- _EXERCISE INSTRUCTIONS_
With the line containing "the terminal there" as the starting point, output the remaining lines of the data exactly as they are, through the last.

- _THE INPUT_
_ _ _

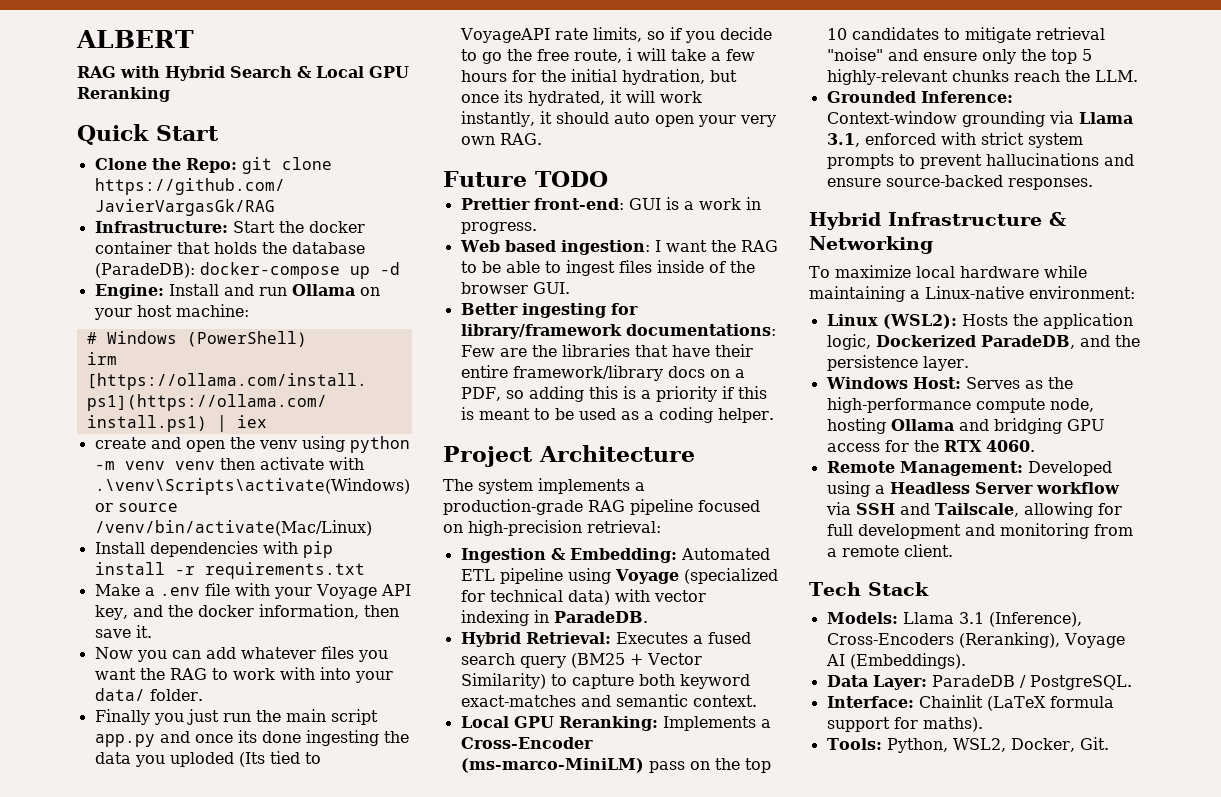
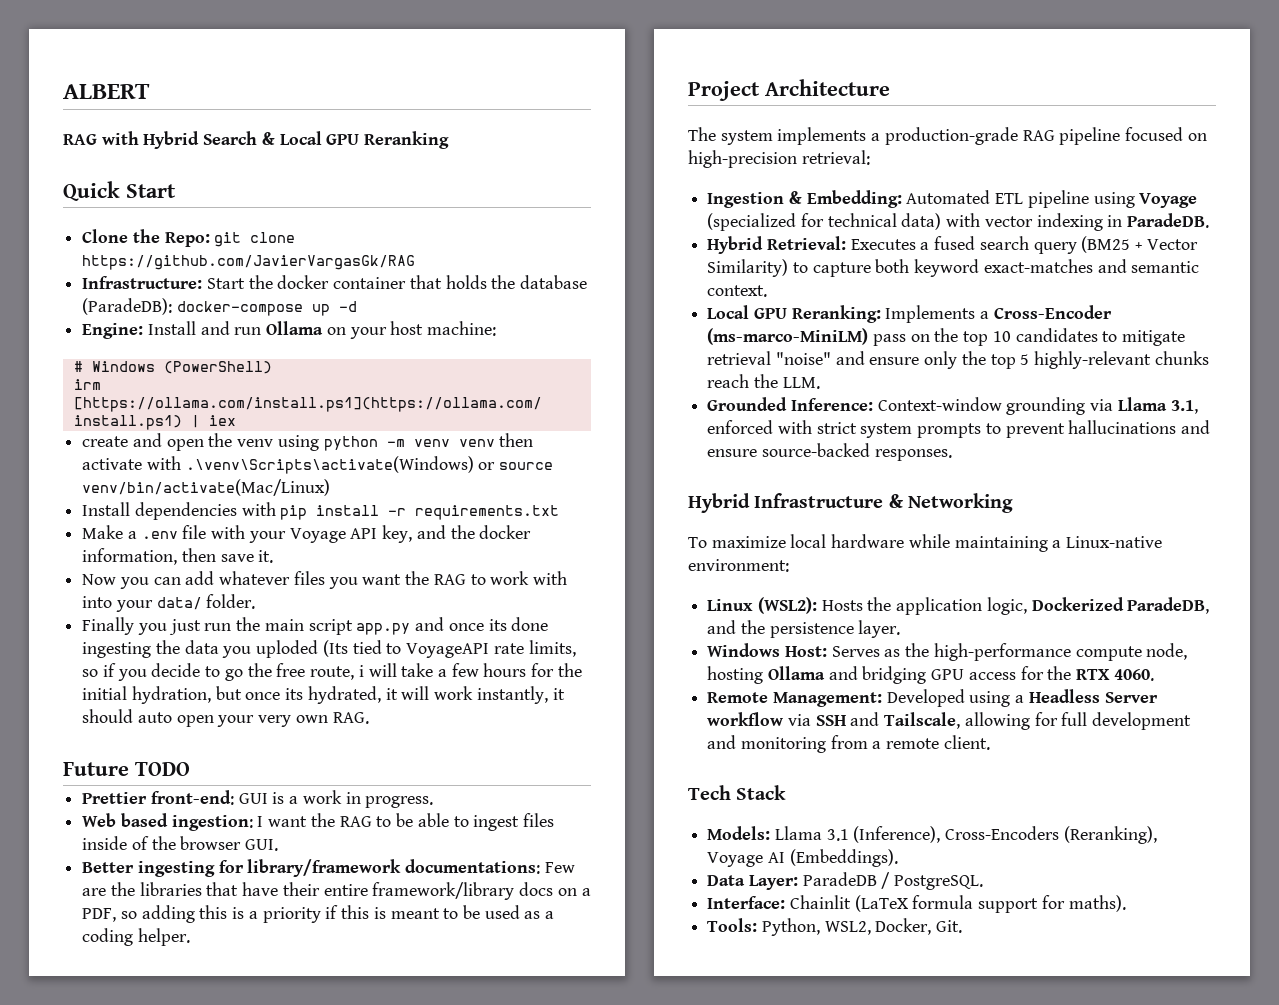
- create and open the venv using python -m venv venv then activate with .\venv\Scripts\activate(Windows) or source /venv/bin/activate(Mac/Linux)
+ create and open the venv using python -m venv venv then activate with .\venv\Scripts\activate(Windows) or source venv/bin/activate(Mac/Linux)

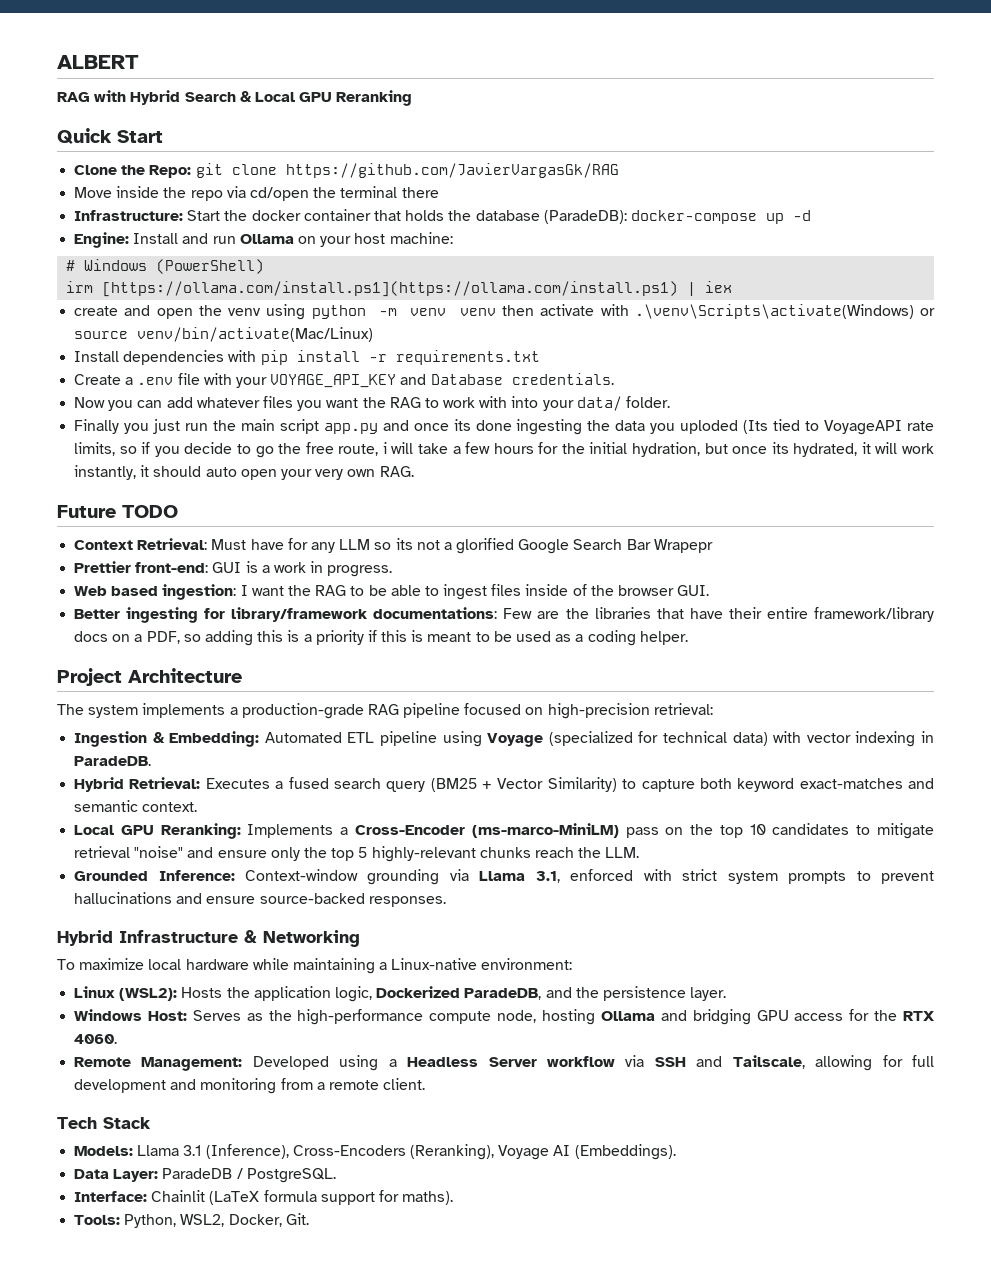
+ Move inside the repo via cd/open the terminal there
- Make a .env file with your Voyage API key, and the docker information, then save it.
+ Create a .env file with your VOYAGE_API_KEY and Database credentials.
+ Context Retrieval: Must have for any LLM so its not a glorified Google Search Bar Wrapepr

_ _ _

- _RESPONSE FOR THIS EXERCISE_
+ Move inside the repo via cd/open the terminal there
- Make a .env file with your Voyage API key, and the docker information, then save it.
+ Create a .env file with your VOYAGE_API_KEY and Database credentials.
+ Context Retrieval: Must have for any LLM so its not a glorified Google Search Bar Wrapepr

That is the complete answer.